EXERCISE MATERIALS START

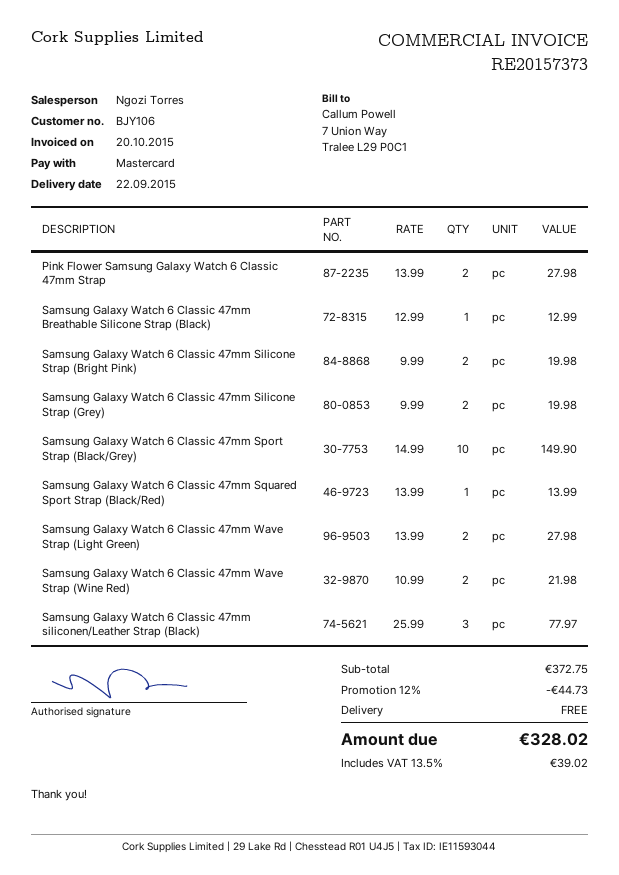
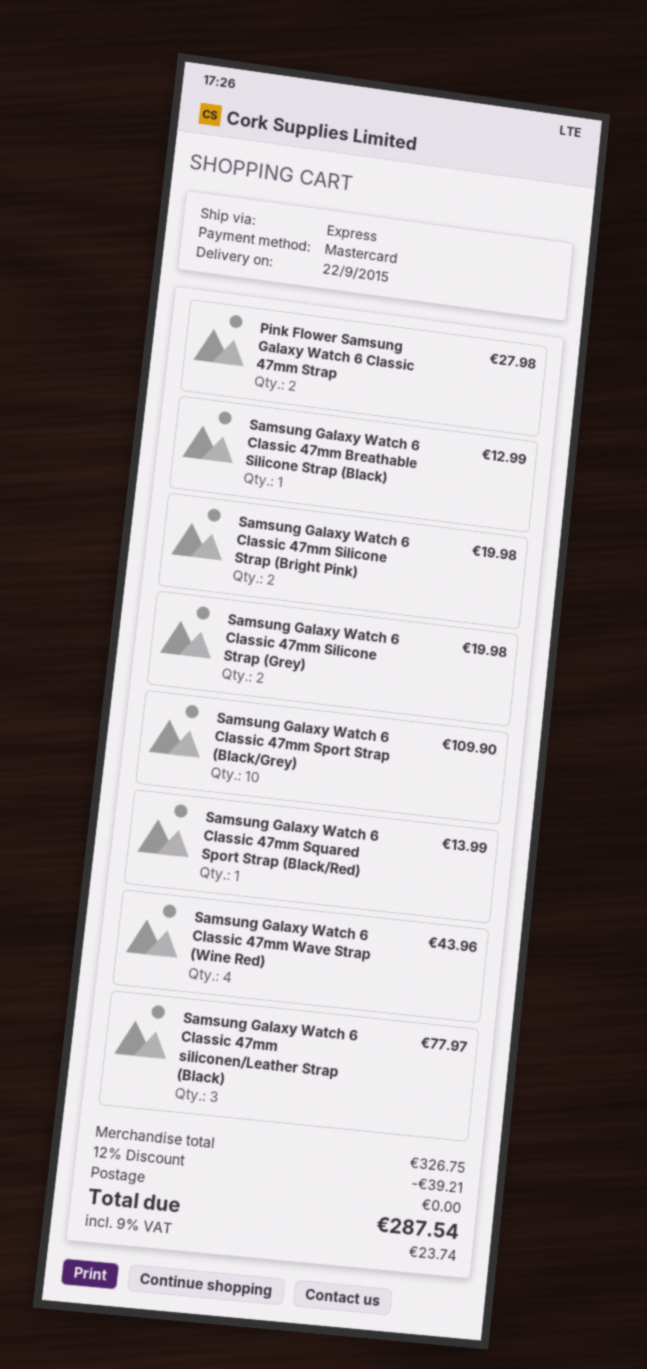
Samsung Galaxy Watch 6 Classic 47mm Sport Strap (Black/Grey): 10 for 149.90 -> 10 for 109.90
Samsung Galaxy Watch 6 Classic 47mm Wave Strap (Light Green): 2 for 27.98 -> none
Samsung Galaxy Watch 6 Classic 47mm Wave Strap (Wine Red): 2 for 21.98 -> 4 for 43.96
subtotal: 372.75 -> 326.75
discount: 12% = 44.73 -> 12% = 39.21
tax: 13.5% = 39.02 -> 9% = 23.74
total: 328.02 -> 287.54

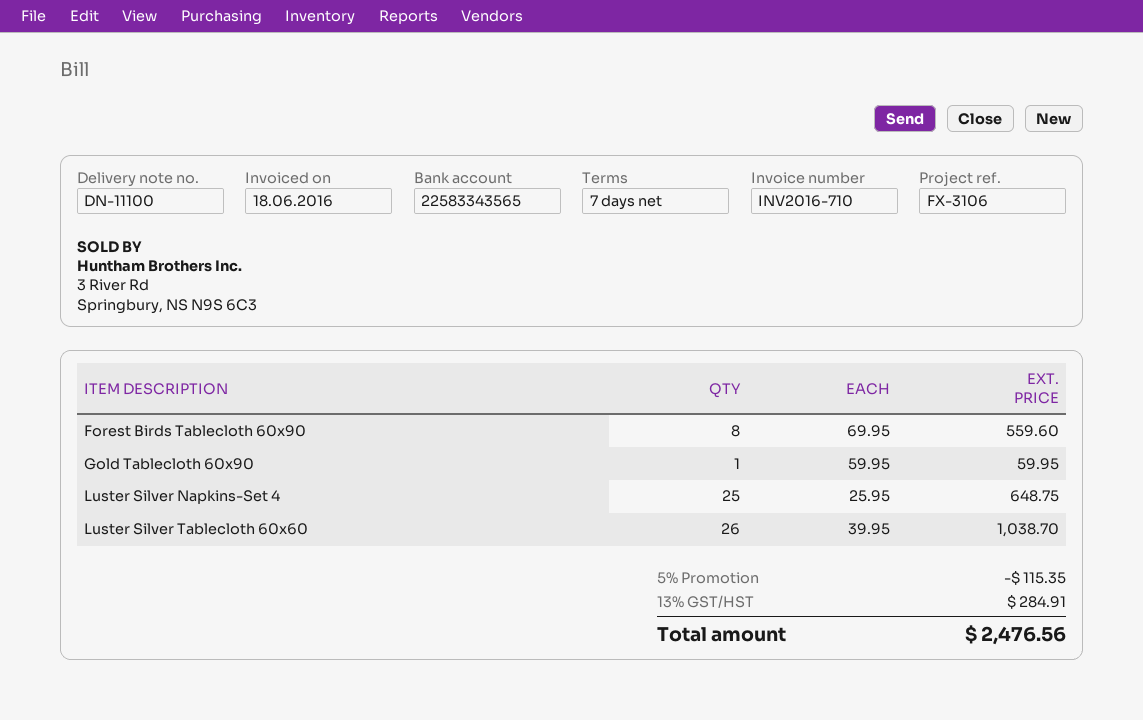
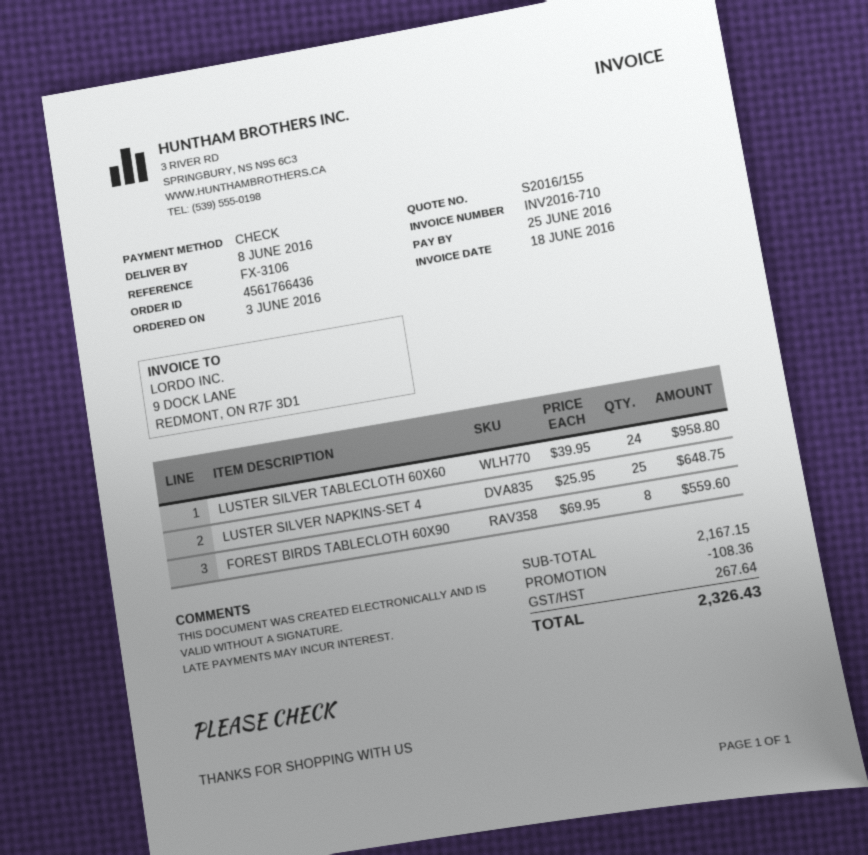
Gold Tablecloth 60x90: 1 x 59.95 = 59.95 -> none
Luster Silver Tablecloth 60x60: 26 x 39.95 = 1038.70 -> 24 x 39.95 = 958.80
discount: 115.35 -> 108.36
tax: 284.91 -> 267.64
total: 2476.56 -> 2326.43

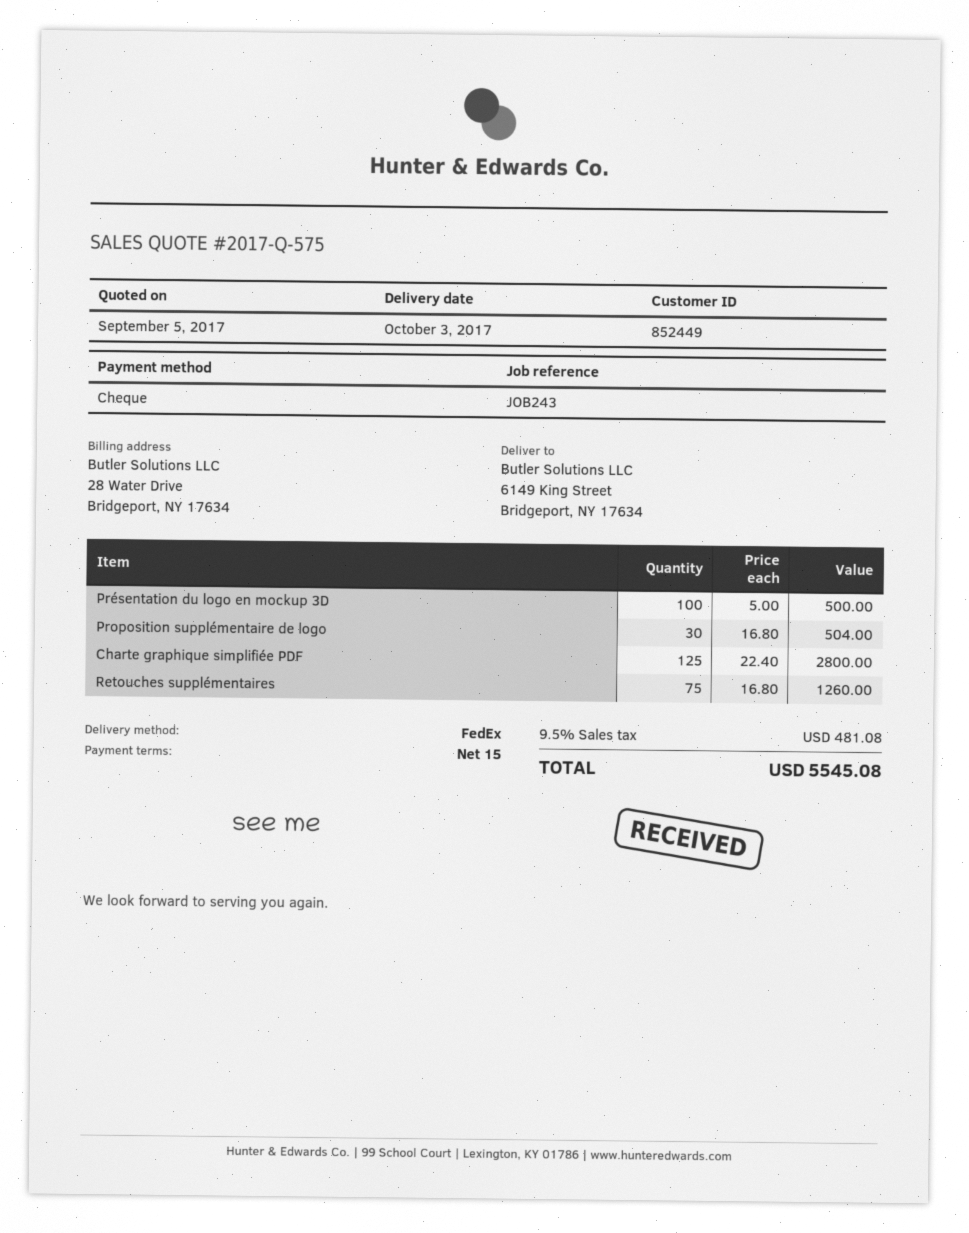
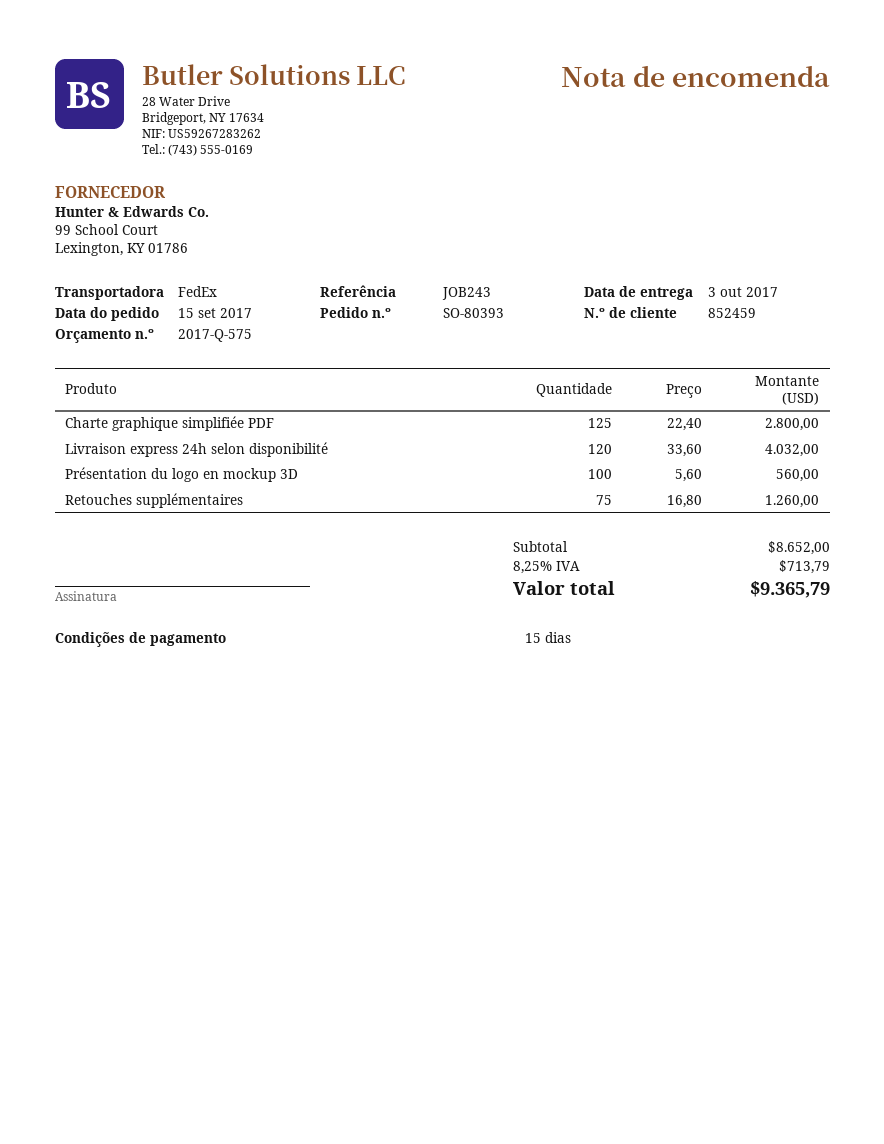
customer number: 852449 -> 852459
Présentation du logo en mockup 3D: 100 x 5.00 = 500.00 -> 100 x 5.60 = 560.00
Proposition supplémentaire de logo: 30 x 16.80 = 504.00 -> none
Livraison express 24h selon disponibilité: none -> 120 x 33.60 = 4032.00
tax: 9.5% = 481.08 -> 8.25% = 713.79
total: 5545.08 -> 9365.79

EXERCISE MATERIALS END

Determine how many lines in the records contain "Galaxy", and reply with the number only.

3